Wieder zuhause erinnerte er sich an den abgestandenen Geruch seiner Bettwäsche. Neben der Matratze stapelten sich Bierflaschen. Einige waren umgefallen, der Restinhalt hatte sich aufs Parkett entleert.
Angewidert verzog er sich ins Bad, duschte und stellte sich seinem Spiegelbild. Grünlich graue Augen klagten ihn aus dunklen Höhlen an. Nicht mal der für einen Blondschopf ungewöhnlich dichte Wimpernrand, auf den die Mädels so abfuhren, rettete die Gesamtnote.
»Mann Butz, du siehst aus wie eine Niete!« Dann rasierte er sich das erste Mal seit Tagen. Als ihm das immer noch nicht ausreichte, holte er den Langhaarschneider und stutzte sein schütteres blondes Haar auf 3 Millimeter.
»Schon besser!«, befand er grinsend. Dabei strich er sich dandyhaft über die Glatze, lachte laut krähend, begutachtete seine ungleichen Zähne und zeigte abwechselnd mit der rechten und linken Hand auf sein Spiegelbild. »Yeah Fringsie, wir sehen gut aus!«
Während die Waschmaschine auf Hochtouren lief, drehte er die Anlage voll auf. Motörhead, Maximum Volume, hier im Pape-Areal störte das niemanden. Overkill brüllend fand er unter der kaputten Spüle eine Rolle großer Mülltüten. Only way to feel the noise is when it's good and loud. Sie füllten sich mit allerlei oberflächlichen Unrat, darunter zertretene CD-Hüllen, zerfledderte Bücher und sogar eine Schranktür. So good I can't believe it screaming with the crowd. Dann das Eingemachte. Don't sweat it, get it back to you! Bettwäsche, Kissen, Decken, den Inhalt seines Kühlschranks, verschimmelte Töpfe und noch weniger appetitliche Teller und Pfannen entsorgte er ohne weiter darüber nachzudenken. Overkill! Overkill! Overkill!

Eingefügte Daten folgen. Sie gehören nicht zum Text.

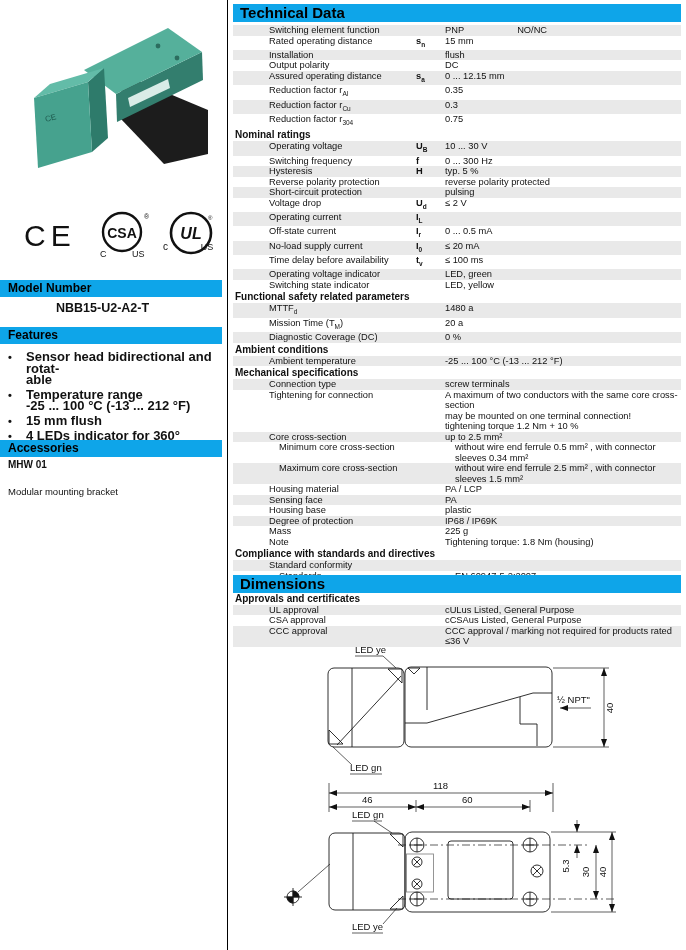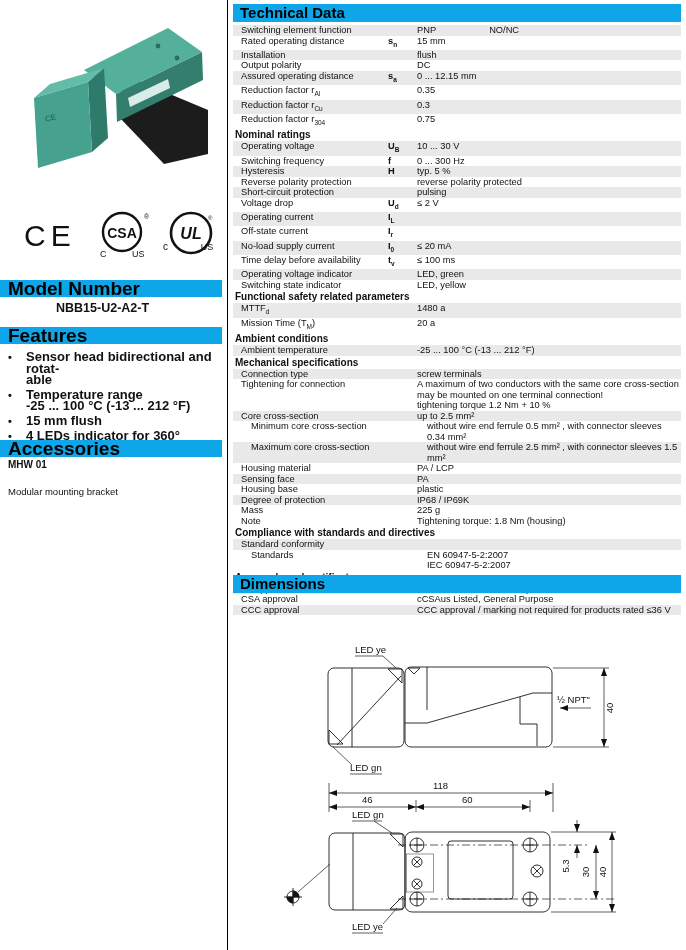--- a/index.html
+++ b/index.html
@@ -5,36 +5,36 @@
   html,body{margin:0;padding:0;}
   body{width:686px;height:950px;background:#fff;position:relative;
        font-family:"Liberation Sans",sans-serif;color:#111;overflow:hidden;}
   .divider{position:absolute;left:227px;top:0;width:1px;height:950px;background:#000;}
   
   .col-left{position:absolute;left:0;top:0;width:227px;height:950px;}
   .photo{position:absolute;left:10px;top:6px;}
   .certs{position:absolute;left:10px;top:206px;}
   .hbar{background:#0ea5e9;font-weight:bold;color:#000;}
   .col-left .hbar{position:absolute;left:0;width:214px;height:17px;line-height:17px;
-                  font-size:19px;padding-left:8px;}
+                  font-size:12px;padding-left:8px;}
   .bar-model{top:280px;} .bar-features{top:327px;} .bar-access{top:440px;}
   .model-val{position:absolute;left:8px;top:301px;font-weight:bold;font-size:12.5px;padding-left:48px;}
   .feat-list{position:absolute;left:8px;top:351px;width:212px;}
   .feat-item{display:flex;margin-bottom:3px;}
   .feat-item .bullet{width:18px;flex:none;font-size:11px;font-weight:bold;}
   .feat-lines{font-size:13px;font-weight:bold;line-height:11.5px;}
   .acc-model{position:absolute;left:8px;top:459px;font-weight:bold;font-size:10px;}
   .acc-desc{position:absolute;left:8px;top:486px;font-size:9.5px;}
   
   .col-right{position:absolute;left:233px;top:0;width:448px;}
   .col-right .hbar{height:18px;line-height:18px;font-size:15px;padding-left:7px;}
   .bar-tech{position:absolute;left:0;top:4px;width:441px;}
   .tech-table{position:absolute;left:0;top:25px;width:448px;}
   .sec-title{font-weight:bold;font-size:10px;line-height:12px;padding:1px 0 0 2px;}
-  .row{display:flex;font-size:9.3px;line-height:10.5px;min-height:10.5px;}
+  .row{display:flex;font-size:9.3px;line-height:10.5px;min-height:10.5px;padding-left:28px;}
   .row.g{background:#e9e9e9;}
   .row .lbl{width:147px;flex:none;padding-left:8px;}
   .row.ind1 .lbl{padding-left:18px;}
   .row .sym{width:29px;flex:none;font-weight:bold;}
   .row .val{flex:1;}
   sub{font-size:6.5px;}
   .val2{display:inline-block;margin-left:53px;}
   .bar-dim{position:absolute;left:0;top:575px;width:441px;}
   .dims-svg{position:absolute;left:-5px;top:595px;}
   svg text{font-family:"Liberation Sans",sans-serif;}
@@ -217,20 +217,23 @@
           <div>≤ 2 V</div>
         </span>
       </div>
       <div class="row g">
         <span class="lbl">Operating current</span>
         <span class="sym">I<sub>L</sub></span>
       </div>
       <div class="row">
         <span class="lbl">Off-state current</span>
         <span class="sym">I<sub>r</sub></span>
+        <span class="val">
+          <div>0 ... 0.5 mA</div>
+        </span>
       </div>
       <div class="row g">
         <span class="lbl">No-load supply current</span>
         <span class="sym">I<sub>0</sub></span>
         <span class="val">
           <div>≤ 20 mA</div>
         </span>
       </div>
       <div class="row">
         <span class="lbl">Time delay before availability</span>
@@ -259,20 +262,27 @@
         <span class="sym"></span>
         <span class="val">
           <div>1480 a</div>
         </span>
       </div>
       <div class="row">
         <span class="lbl">Mission Time (T<sub>M</sub>)</span>
         <span class="sym"></span>
         <span class="val">
           <div>20 a</div>
+        </span>
+      </div>
+      <div class="row g">
+        <span class="lbl">Diagnostic Coverage (DC)</span>
+        <span class="sym"></span>
+        <span class="val">
+          <div>0 %</div>
         </span>
       </div>
       <div class="sec-title">Ambient conditions</div>
       <div class="row g">
         <span class="lbl">Ambient temperature</span>
         <span class="sym"></span>
         <span class="val">
           <div>-25 ... 100 °C (-13 ... 212 °F)</div>
         </span>
       </div>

Allein für das Einsammeln und Wegbringen der Flaschen brauchte er eine Stunde. Unterwegs kaufte er ein belegtes Brötchen und ein Croissant. Anschließend packte er den Sperrmüll in seinen geliebten, gelben sechsundsiebziger Kadett mit schwarzen Rallyestreifen, den er zärtlich Biene nannte, und fuhr ihn in drei Etappen zum Werthof.
Er brauchte neue Bettwäsche, die alte würde bis heute Abend nicht mehr trocken werden. Sollte er Mutter um welche bitten? Blöde Idee. Wozu gab’s den Schweden?

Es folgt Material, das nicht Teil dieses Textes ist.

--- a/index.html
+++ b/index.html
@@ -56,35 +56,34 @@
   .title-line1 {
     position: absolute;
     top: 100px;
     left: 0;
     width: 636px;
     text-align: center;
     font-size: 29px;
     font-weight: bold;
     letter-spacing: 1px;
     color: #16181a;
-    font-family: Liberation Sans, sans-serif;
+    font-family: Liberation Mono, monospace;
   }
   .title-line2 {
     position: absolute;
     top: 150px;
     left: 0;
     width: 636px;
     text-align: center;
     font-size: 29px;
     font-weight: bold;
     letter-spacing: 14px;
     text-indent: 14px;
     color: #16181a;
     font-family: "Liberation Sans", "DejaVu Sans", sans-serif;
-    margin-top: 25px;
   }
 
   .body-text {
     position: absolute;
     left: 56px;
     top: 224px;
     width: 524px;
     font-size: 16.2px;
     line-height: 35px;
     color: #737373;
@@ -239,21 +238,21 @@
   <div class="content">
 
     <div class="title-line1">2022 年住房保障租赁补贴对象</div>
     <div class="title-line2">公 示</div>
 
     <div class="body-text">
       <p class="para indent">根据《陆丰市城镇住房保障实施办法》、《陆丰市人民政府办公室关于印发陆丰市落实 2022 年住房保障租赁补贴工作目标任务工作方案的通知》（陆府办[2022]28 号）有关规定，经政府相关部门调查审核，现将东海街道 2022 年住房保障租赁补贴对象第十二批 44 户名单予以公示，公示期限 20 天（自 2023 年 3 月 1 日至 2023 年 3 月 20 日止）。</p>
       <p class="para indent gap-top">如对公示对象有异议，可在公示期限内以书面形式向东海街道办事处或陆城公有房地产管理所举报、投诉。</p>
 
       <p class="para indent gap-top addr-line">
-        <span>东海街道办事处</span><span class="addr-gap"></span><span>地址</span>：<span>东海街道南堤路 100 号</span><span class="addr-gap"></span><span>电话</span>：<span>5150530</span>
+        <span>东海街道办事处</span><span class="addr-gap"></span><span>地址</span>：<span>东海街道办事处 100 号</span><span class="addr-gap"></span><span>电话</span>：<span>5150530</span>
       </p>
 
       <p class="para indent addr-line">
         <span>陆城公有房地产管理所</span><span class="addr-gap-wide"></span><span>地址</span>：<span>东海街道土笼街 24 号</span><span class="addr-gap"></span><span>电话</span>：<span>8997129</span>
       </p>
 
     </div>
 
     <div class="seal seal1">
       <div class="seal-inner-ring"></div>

Rein ins Land der glücklichen Mitarbeiter, sich von Zwanzigjährigen duzen lassen, Bettwäsche kaufen, gleich das Federbett dazu, neues Kissen. Das Beste von allen. Echte Daunen, Du! Danke, Du! Expresskasse, schnell noch den fünfzigjährigen Aufpasser geduzt, da musste der durch. Du, Herr Keller, schau mal, hab ick det richdich jemacht? Charlies Krähen. Herr Keller ziemlich angepisst. Geil! Laune steigt. Mach’s gut, Herr Keller! Brummen.
Jetzt noch Einkaufen. Waschmittel, Geschirrspülmittel, frisches Brot, Obst, Wurst, Käse und ein Stück gesalzene Butter. Lecker. Ein Salat wär klasse. Und Hähnchenbeine. Rindfleisch für Frings. Der wartete im Auto.
Als Charlie gegen halb drei auf die frisch bezogene Matratze plumpste, roch es in der Wohnung wieder sauber. Er hatte gelüftet, gewischt und abgestaubt, sogar das Klo geschrubbt. In der Schüssel baumelte ein gelber, zitrusduftverströmender Klostein. Das reichte fürs Erste. Don’t sweat it, get it back to you!